Optimal Resource Allocation for Elastic and Inelastic Jobs
Benjamin Berg, Mor Harchol-Balter, Benjamin Moseley, Weina Wang, and, Justin Whitehouse

TL;DR
This paper studies how to optimally allocate servers in data centers to elastic and inelastic jobs to minimize response time, revealing that prioritizing inelastic jobs is optimal when they are generally larger, with analysis of both policies.
Contribution
It introduces and analyzes the Inelastic-First policy for resource allocation in heterogeneous workloads, providing the first mean response time analysis for both Elastic-First and Inelastic-First policies.
Findings
Inelastic-First policy is optimal when elastic jobs are smaller on average.
Elastic-First can outperform Inelastic-First in certain cases.

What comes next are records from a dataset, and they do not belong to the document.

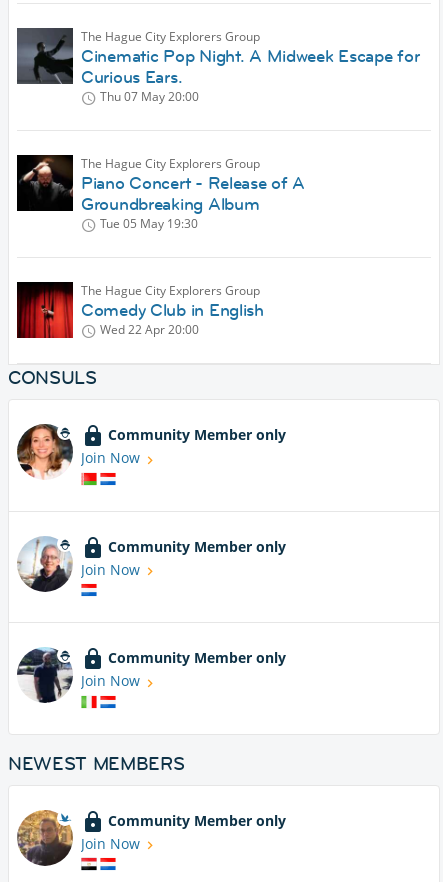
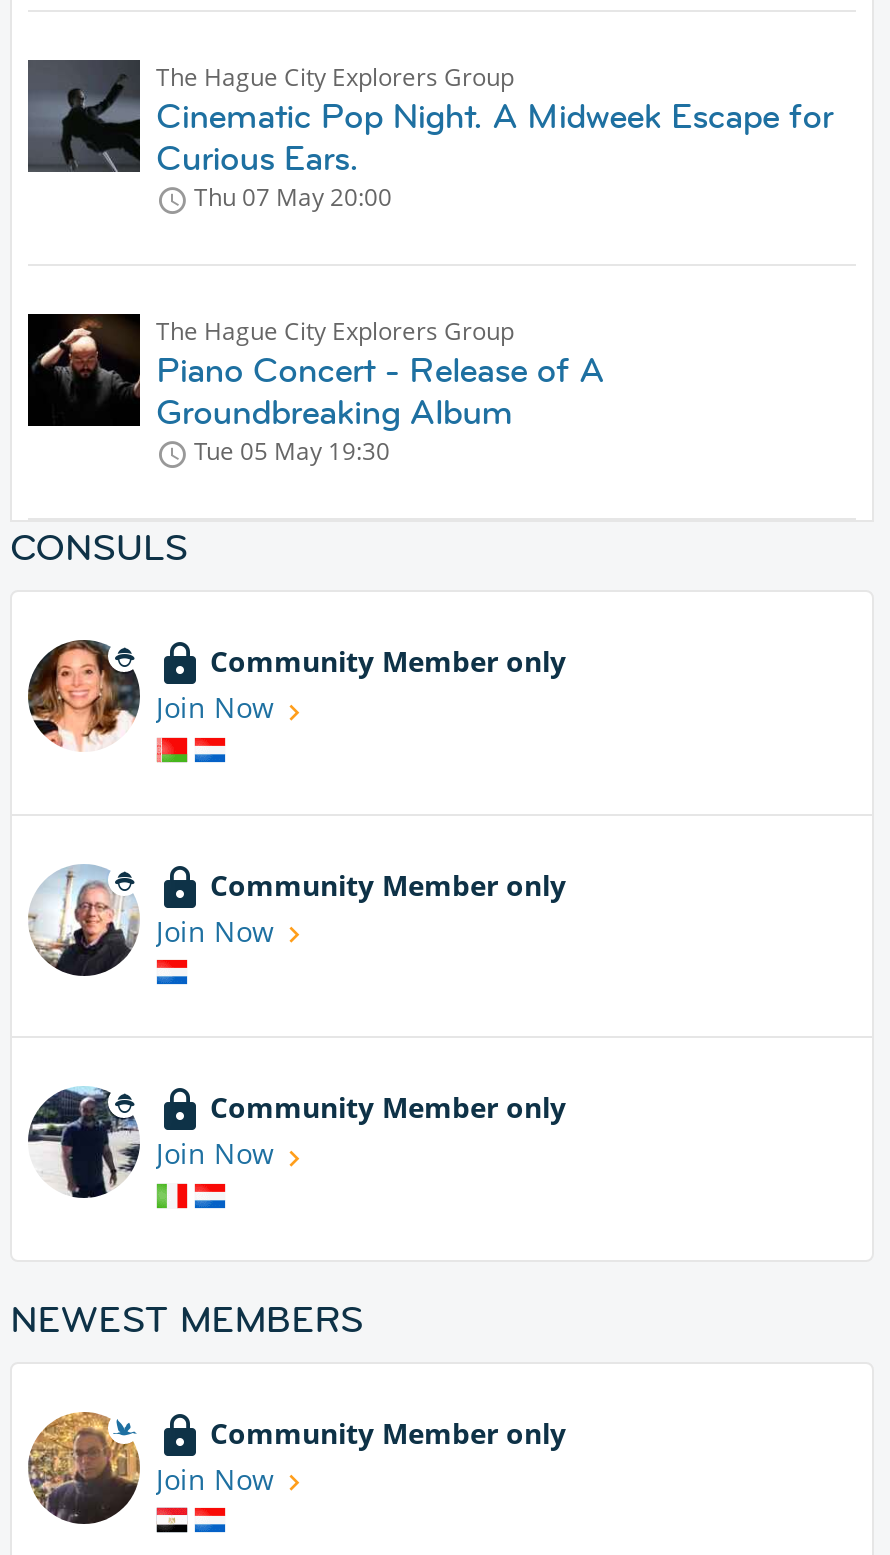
- [image]
- The Hague City Explorers Group
- Comedy Club in English
- Wed 22 Apr 20:00
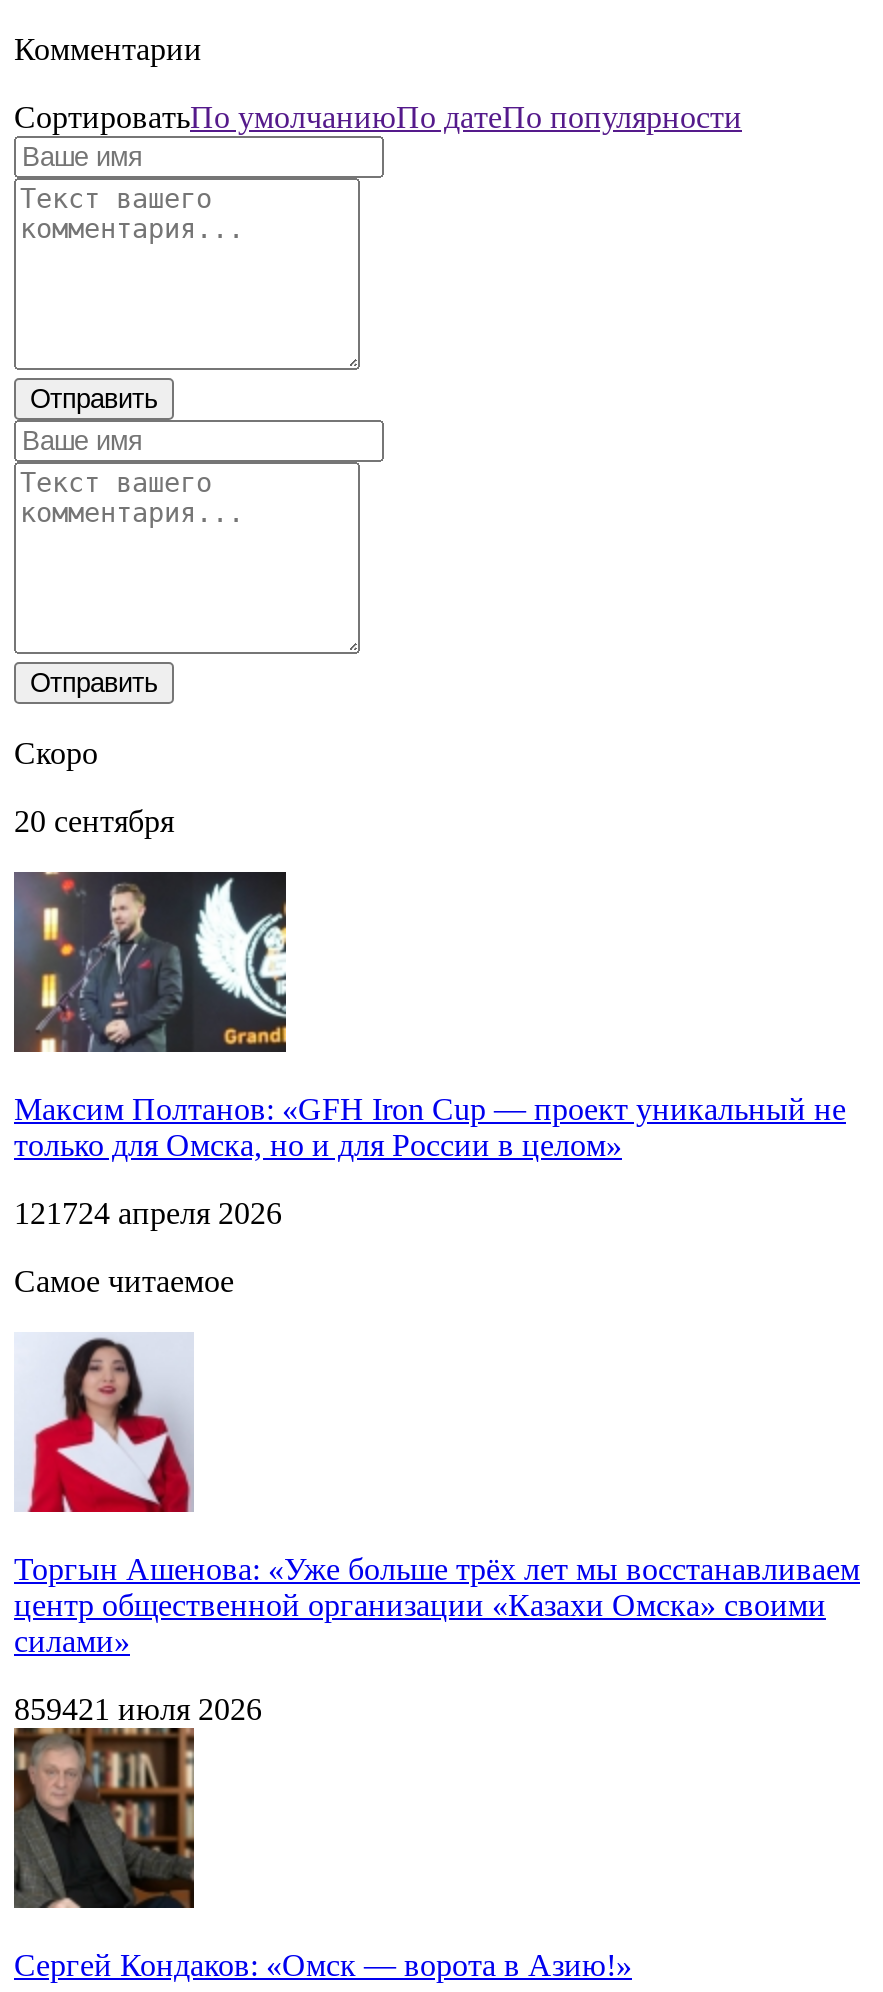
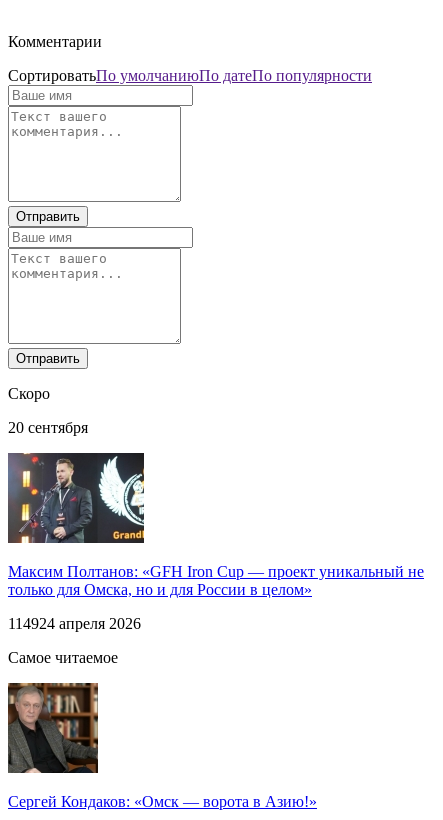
- 121724 апреля 2026
+ 114924 апреля 2026

- [image]
- Торгын Ашенова: «Уже больше трёх лет мы восстанавливаем
- центр общественной организации «Казахи Омска» своими
- силами»
- 859421 июля 2026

The paper provides a novel sample path argument and Markov chain analysis for response times.
Abstract
Modern data centers are tasked with processing heterogeneous workloads consisting of various classes of jobs. These classes differ in their arrival rates, size distributions, and job parallelizability. With respect to paralellizability, some jobs are elastic, meaning they can parallelize linearly across many servers. Other jobs are inelastic, meaning they can only run on a single server. Although job classes can differ drastically, they are typically forced to share a single cluster. When sharing a cluster among heterogeneous jobs, one must decide how to allocate servers to each job at every moment in time. In this paper, we design and analyze allocation policies which aim to minimize the mean response time across jobs, where a job's response time is the time from when it arrives until it completes. We model this problem in a stochastic setting where each job may be elastic or…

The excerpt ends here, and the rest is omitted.